**Task to carry out**
An exact transcription of all the data is required, with every image removed.

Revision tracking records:
++++++++++
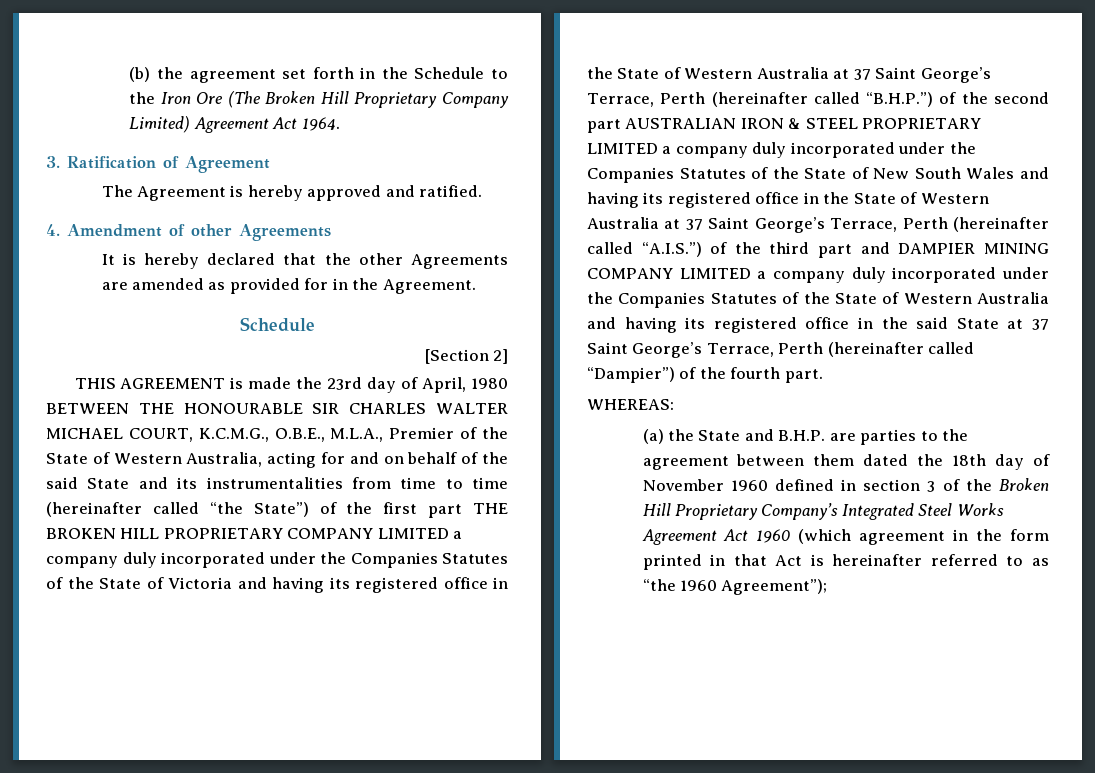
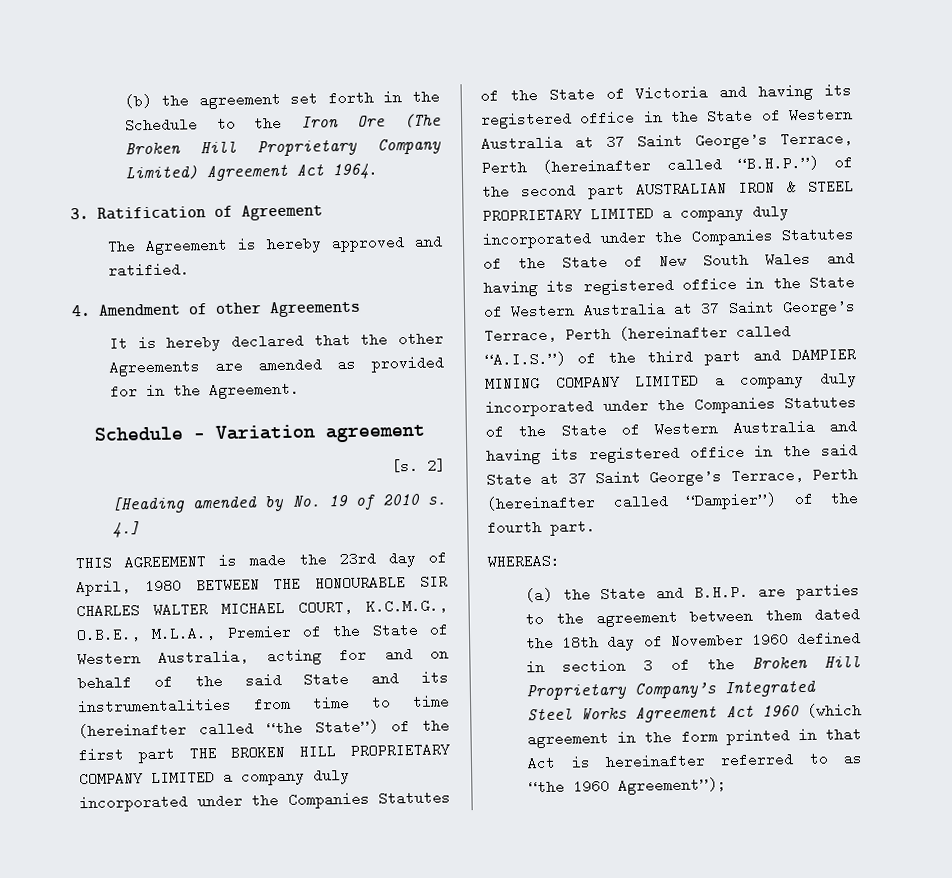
  It is hereby declared that the other Agreements are amended as provided for in the Agreement.
- Schedule
- [Section 2]
+ Schedule — Variation agreement
+ [s. 2]
+ [Heading amended by No. 19 of 2010 s. 4.]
++++++++++
**Written reply**
  It is hereby declared that the other Agreements are amended as provided for in the Agreement.
- Schedule
- [Section 2]
+ Schedule — Variation agreement
+ [s. 2]
+ [Heading amended by No. 19 of 2010 s. 4.]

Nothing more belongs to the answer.